Anfang 2010 hatte ich ja schon einmal einen Blog, allerdings hat der Provider die Segel gestrichen... Jetzt habe ich nach langem hin und her mich entschlossen, doch wieder unter die Blogger zu gehen. Viel Spaß beim Stöbern..!
*Egoismus besteht nicht darin, daß man sein Leben nach seinen Wünschen lebt, sondern darin, daß man von anderen verlangt, daß sie so leben, wie man es wünscht. * Oscar Wilde
„Egoismus ist etwas Schlechtes”, so lautet einer der wohl größten Denkfehler unserer Zeit. Altruismus (= Idealismus) wird als das Maß aller Dinge gesehen. Dabei hat die Motivations- und Gehirnforschung schon längst mehrfach bewiesen, dass jeder Mensch von Natur aus nicht selbstlos sondern egoistisch veranlagt ist und daher generell in erster Linie für eigene und erst in zweiter Linie für fremde Ziele arbeitet. Menschen sind deswegen hilfsbereit, um sich dadurch primär selbst besser zu fühlen. Das heißt nicht, dass uns andere scheißegal sind!
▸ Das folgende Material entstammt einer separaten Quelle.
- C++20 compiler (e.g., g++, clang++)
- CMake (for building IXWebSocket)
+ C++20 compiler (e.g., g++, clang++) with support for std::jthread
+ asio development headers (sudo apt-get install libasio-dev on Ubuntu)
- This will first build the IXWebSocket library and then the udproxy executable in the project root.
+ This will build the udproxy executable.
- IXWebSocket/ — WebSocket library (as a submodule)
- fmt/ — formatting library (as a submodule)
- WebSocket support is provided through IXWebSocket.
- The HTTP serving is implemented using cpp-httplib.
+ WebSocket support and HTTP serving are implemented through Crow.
Es geht nicht um ein entweder ich oder der andere, sondern um ein sowohl als auch. Eines ist Fakt: Jede unserer Handlungen tun wir, weil wir uns dadurch selbst besser fühlen wollen. Scheinbar selbstloses Verhalten, hat immer egoistische Hintergründe. Aus Sicht der Soziobiologie ist egoistisches Verhalten im Übrigen auch nichts Negatives. Individuen mit ausgeprägten Eigeninteressen wissen, dass sie ihre Ziele nur mit Hilfe anderer erreichen können und sind daher häufig besonders kooperativ. Einfach gesagt: Der wahre Egoist kooperiert.
Ein Egoist braucht keinen Verlierer, denn der Erfolg eines Anderen steht nicht zwingend im Widerspruch zum eigenen Erfolg. Ziel muss eine gegenseitige Gewinnmaximierung in Form einer Win-Win-Situation sein, bei der alle Beteiligten profitieren, anstatt einen Gewinner auf Kosten eines Verlierers zu produzieren. Soziobiologisch nennt man diese Verhaltensweise “reziproken Altruismus”, die aus meiner Sicht einzig sinnvolle Form der “Selbstlosigkeit”.
Selbstaufopferung ist die größtmögliche “Sünde”
Schon Oskar Wilde wusste: “Selbstaufopferung ist etwas, das durch ein Gesetz abgeschafft werden sollte.”
Wer langfristig denkt, wird verstehen, dass er sein eigenes Wohlergehen und das der anderen nicht isoliert voneinander sehen kann. Keinem Menschen kann es gut oder schlecht gehen ohne Auswirkungen auf die Menschen um sich herum. Wer sich selber gut tut, wird anderen nicht schaden. Und wer anderen schadet, wird sich selber schaden.
Also:
Erfolg und Glück funktionieren nur, wenn alle Beteiligten gewinnen. Weder ich, noch der Andere dürfen verlieren. Ich schlage vor, die Definition des Altruismus zunächst von dem Teil zu befreien, in dem es heißt, dass dem Handelnden keine Vorteile zuteil werden dürfen. Was soll verkehrt sein an einer barmherzigen Tat mit “psychologischen Vorteilen” beim Gebenden? Selbstloser Altruismus ist genauso schädlich, wie radikal selbstsüchtiger Egoismus.
Der Punkt ist: Der Mensch ist von Natur aus ein Wesen, dass gerne hilft und kooperiert. Hilfsbereitschaft ist unsere ursprüngliche, natürliche Grundhaltung, was man am Max-Plack-Institut in Experimenten mit Kleinkindern (sowie auch artverwandten Schimpansen) sehr schön nachgewiesen und dokumentiert hat. Menschen helfen gerne, um andere glücklich zu machen, aber auch um selbst dadurch glücklich zu sein. Das eigene Belohnungszentrum springt an, wenn man anderen Menschen etwas geben kann. Glücklich ist, wer Glück stiftet.
Also geh los und stifte Glück – für Dich und andere gleichermaßen!